(Records excerpted from a collection)
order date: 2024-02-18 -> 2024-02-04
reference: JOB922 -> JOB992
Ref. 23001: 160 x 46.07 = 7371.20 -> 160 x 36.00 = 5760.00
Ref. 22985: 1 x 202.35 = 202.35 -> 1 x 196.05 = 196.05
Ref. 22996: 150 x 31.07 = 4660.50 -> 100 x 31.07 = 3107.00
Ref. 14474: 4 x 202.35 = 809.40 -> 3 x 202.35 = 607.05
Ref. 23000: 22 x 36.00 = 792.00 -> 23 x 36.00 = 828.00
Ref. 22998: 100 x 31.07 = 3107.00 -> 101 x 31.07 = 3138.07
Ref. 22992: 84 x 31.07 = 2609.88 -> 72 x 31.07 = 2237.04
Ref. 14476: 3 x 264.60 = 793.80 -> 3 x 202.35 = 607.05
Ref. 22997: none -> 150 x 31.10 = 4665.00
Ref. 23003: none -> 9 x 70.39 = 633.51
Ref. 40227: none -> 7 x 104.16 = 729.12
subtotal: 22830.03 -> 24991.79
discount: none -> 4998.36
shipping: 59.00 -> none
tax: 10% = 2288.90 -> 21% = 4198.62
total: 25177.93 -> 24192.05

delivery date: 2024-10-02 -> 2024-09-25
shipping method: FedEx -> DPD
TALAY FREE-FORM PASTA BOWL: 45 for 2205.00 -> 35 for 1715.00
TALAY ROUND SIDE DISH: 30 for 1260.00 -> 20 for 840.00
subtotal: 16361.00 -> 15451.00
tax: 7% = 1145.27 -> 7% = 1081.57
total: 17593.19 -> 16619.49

# Problem to work on
The reply should be a precise retyping of all the data.

# Exercise solution
order date: 2024-02-18 -> 2024-02-04
reference: JOB922 -> JOB992
Ref. 23001: 160 x 46.07 = 7371.20 -> 160 x 36.00 = 5760.00
Ref. 22985: 1 x 202.35 = 202.35 -> 1 x 196.05 = 196.05
Ref. 22996: 150 x 31.07 = 4660.50 -> 100 x 31.07 = 3107.00
Ref. 14474: 4 x 202.35 = 809.40 -> 3 x 202.35 = 607.05
Ref. 23000: 22 x 36.00 = 792.00 -> 23 x 36.00 = 828.00
Ref. 22998: 100 x 31.07 = 3107.00 -> 101 x 31.07 = 3138.07
Ref. 22992: 84 x 31.07 = 2609.88 -> 72 x 31.07 = 2237.04
Ref. 14476: 3 x 264.60 = 793.80 -> 3 x 202.35 = 607.05
Ref. 22997: none -> 150 x 31.10 = 4665.00
Ref. 23003: none -> 9 x 70.39 = 633.51
Ref. 40227: none -> 7 x 104.16 = 729.12
subtotal: 22830.03 -> 24991.79
discount: none -> 4998.36
shipping: 59.00 -> none
tax: 10% = 2288.90 -> 21% = 4198.62
total: 25177.93 -> 24192.05

delivery date: 2024-10-02 -> 2024-09-25
shipping method: FedEx -> DPD
TALAY FREE-FORM PASTA BOWL: 45 for 2205.00 -> 35 for 1715.00
TALAY ROUND SIDE DISH: 30 for 1260.00 -> 20 for 840.00
subtotal: 16361.00 -> 15451.00
tax: 7% = 1145.27 -> 7% = 1081.57
total: 17593.19 -> 16619.49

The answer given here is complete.